According to Nochlin:

The feminist's first reaction is to swallow the bait, hook, line and sinker, and to attempt to answer the question as it is put. . . . By attempting to answer it, [such attempts] tacitly reinforce the negative implications.

One would hope, of course, that after 30 years of ingesting law & order TV dramas from Dragnet to the Sopranos that we understand viscerally the trap of "prove you don't beat your children" questions.

At the same time, we know from the NBA, Columbine High School, and the international biennial circuit that "stars" focus attention. Whether the spotlight of attention illuminates a broad field of endeavor or whether it creates an even larger penumbra of un-attention is a critical issue.

One of the first times I saw this dynamic in action was when Heath Bunting posted a reporter's questions to him on one of the mailing lists, 7-11 or American Express, I think. Some members of the list proceeded to answer the questions themselves, for the reporter and the list, while others debated whether Bunting was becoming too much of a star.

Bunting's Own, Be Owned, or Remain Invisible, which links the words of a Wired UK article about him to eponymous dot com URLs is a brilliantly simple net(decon)struction of the commerce of the celebritization process. As Josephine Berry wrote on the nettime list:

Own, Be Owned, or Remain Invisible tangibly manifests the collapse of individual into commercial identities.
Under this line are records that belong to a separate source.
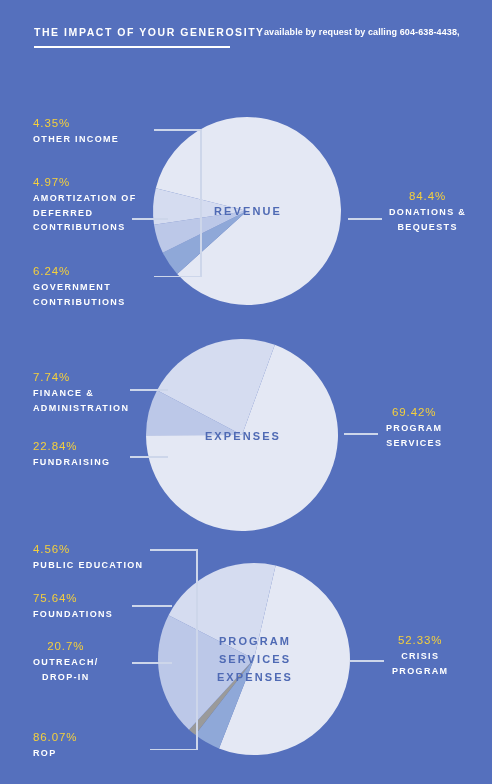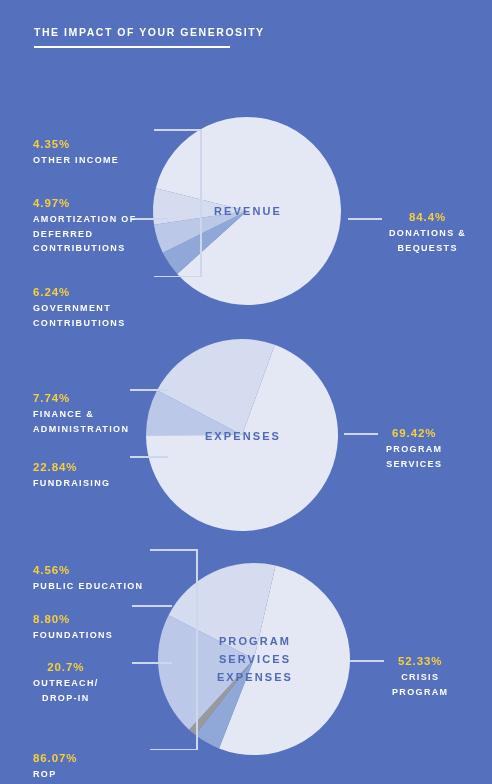"available by request by calling" span.nline { html: none -> <span>available by request by calling 604-638-4438,</span> }
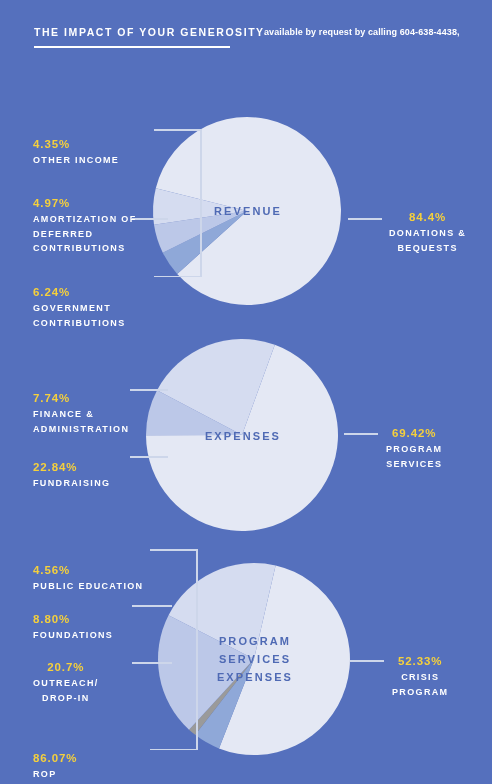"4.35%" .callout .pct { font-weight: bold -> normal; margin-top: 21px -> none }
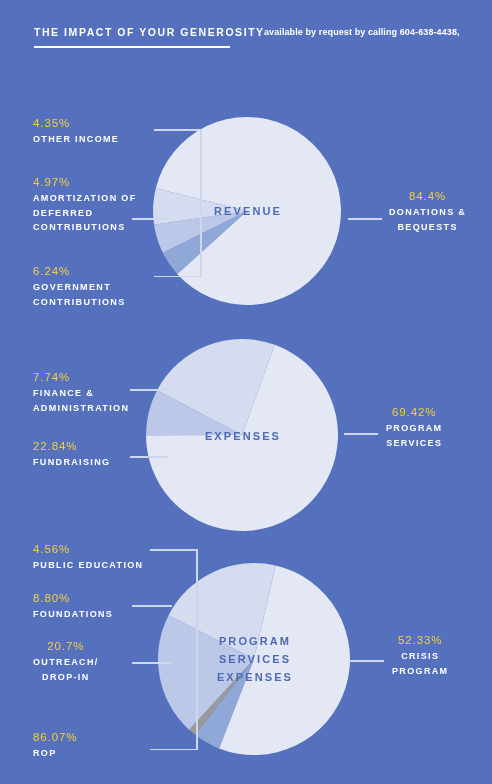"8.80%" span.pct { text: 8.80% -> 75.64% }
Here, one might say, the signifier flickers between its designation of a private individual and what Arthur Kroker and Michael A. Weinstein have called the 'encrypted flesh' of the data body.

In a way, however, Bunting's seemingly offhand posting of the reporter's questions to an open mailing list is the more transformative act. Transformative not necessarily because of any sense of solidarity or community, which may or may not exist, but because of the way it disrupts seemingly neutral and perhaps even "natural" relationships of power--of who is reporting to whom about whom.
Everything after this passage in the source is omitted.